Sufficiency of the evidence

Defendant contends that his attorney was ineffective for failing to move for a judgment of acquittal due to insufficiency of evidence. Doc. 66, p. 4; doc. 67, pp. 4-5.

The standard for such a motion favors the Government:

"In considering a motion for the entry of a judgment of acquittal, a district court `must view the evidence in the light most favorable to the government, and determine whether a reasonable jury could have found the defendant guilty beyond a reasonable doubt.'" United States v. Miranda, 425 F.3d 953, 959 (11th Cir. 2005) (quoting United States v. Sellers, 871 F.2d 1019, 1021 (11th Cir. 1989)). "It is not necessary for the evidence to exclude every reasonable hypothesis of innocence or be wholly inconsistent with every conclusion except that of guilt . . ." United States v. Bell, 678 F.2d 547, 549 (5th Cir.

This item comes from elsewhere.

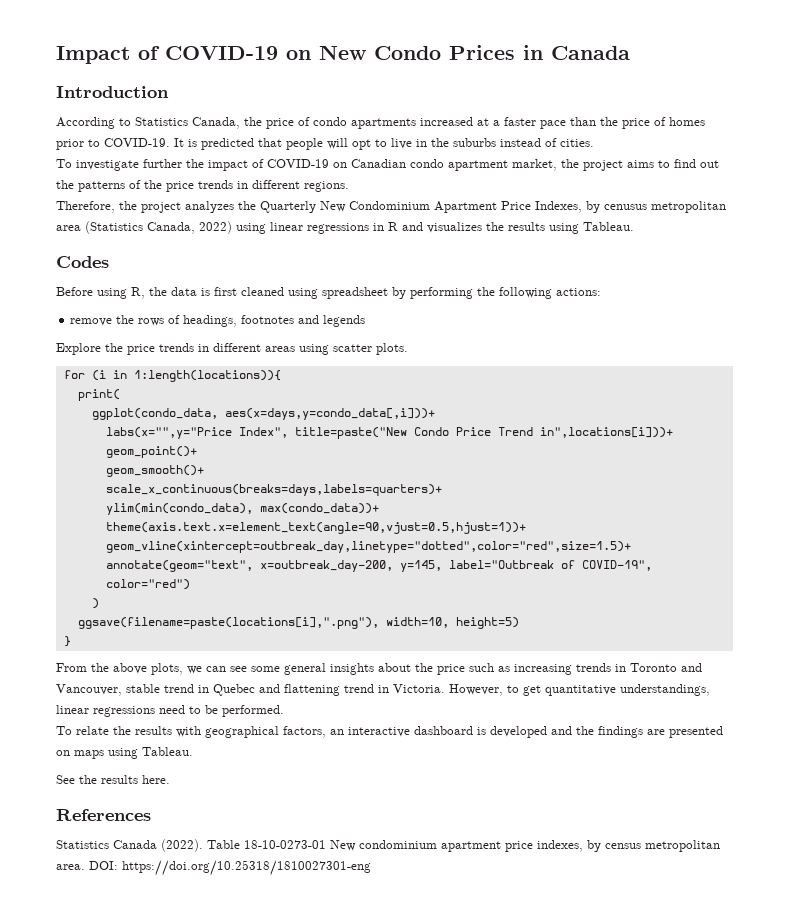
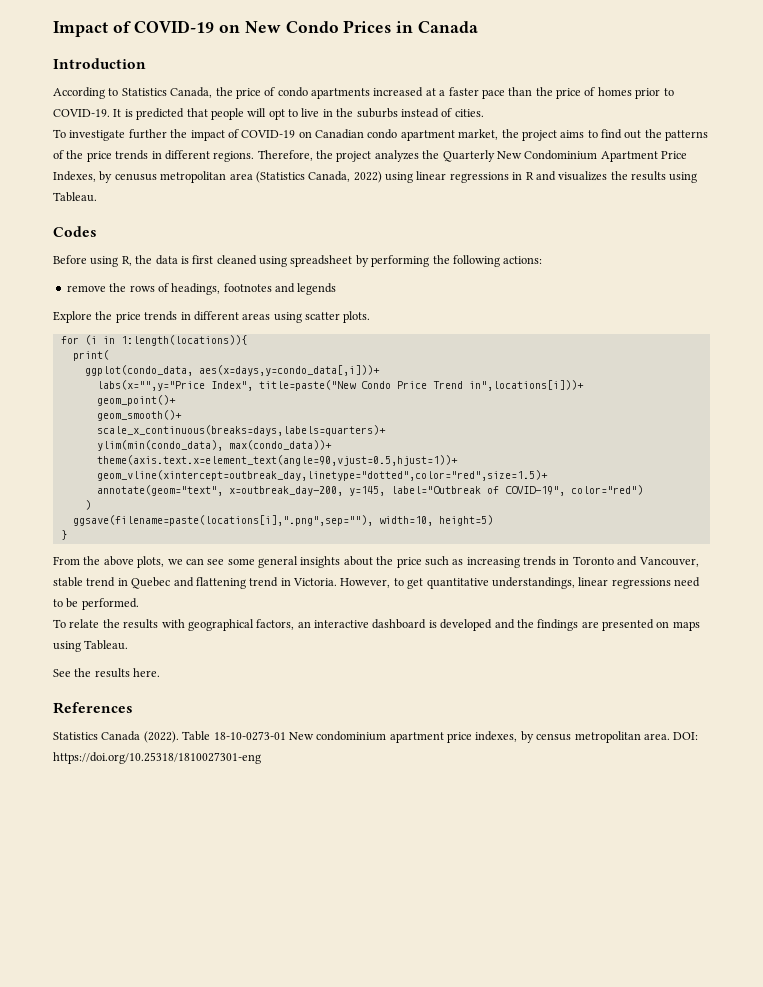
(349, 186) // -> (255, 156) none
[77,617,379,629] ggsave(filename=paste(locations[i],".png"), -> [72,515,373,526] ggsave(filename=paste(locations[i],".png",sep=""),

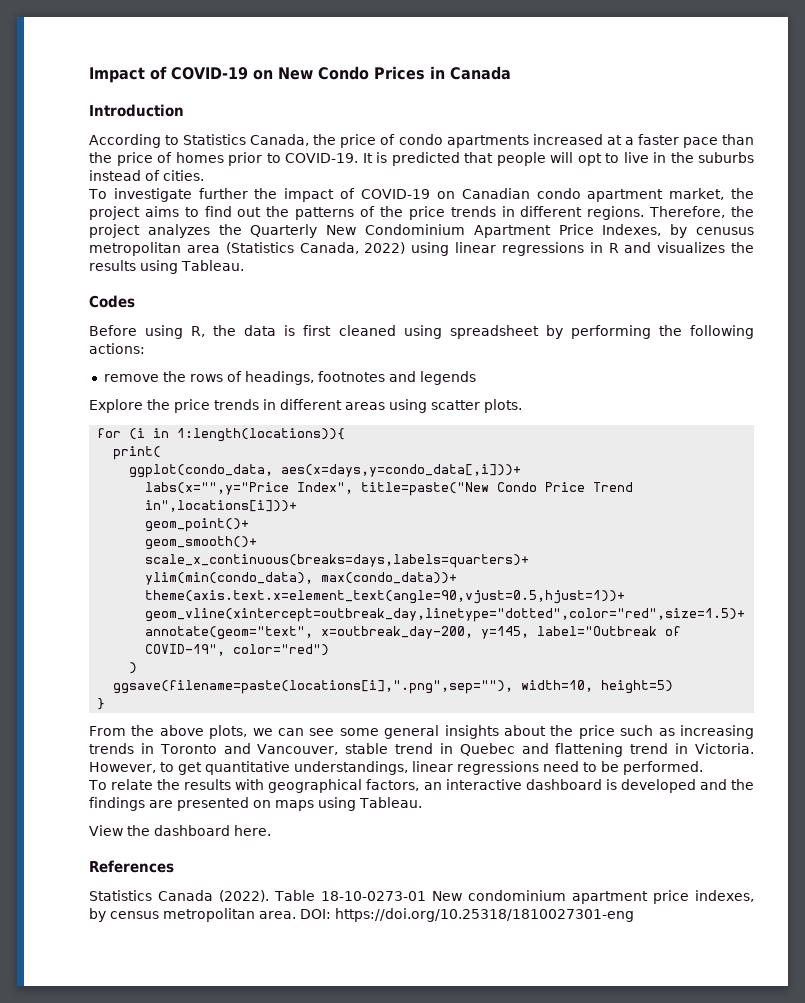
[53,668,130,678] See the results -> [89,825,230,836] View the dashboard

Unit B 1982) (en banc); see Sellers, 871 F.2d at 1021. "The jury is free to choose between or among the reasonable conclusions to be drawn from the evidence presented at trial, and the court must accept all reasonable inferences and credibility determinations made by the jury." Sellers, 871 F.2d at 1021 (internal quotations and citations omitted).

United States v. Garcia, 447 F.3d 1327, 1334 (11th Cir. 2006).

The evidence concerning Defendant's drug dealing and connection to the apartment was very strong and is described above. Of perhaps greatest evidentiary import was the safe that was found in the closet. It contained 324 grams of powder cocaine, $14,500 in cash (which included some of the "buy" money from the controlled purchases), and Defendant had the key to that safe in his pocket. Id., pp. 55-59, 66, 71, 83, 90-92.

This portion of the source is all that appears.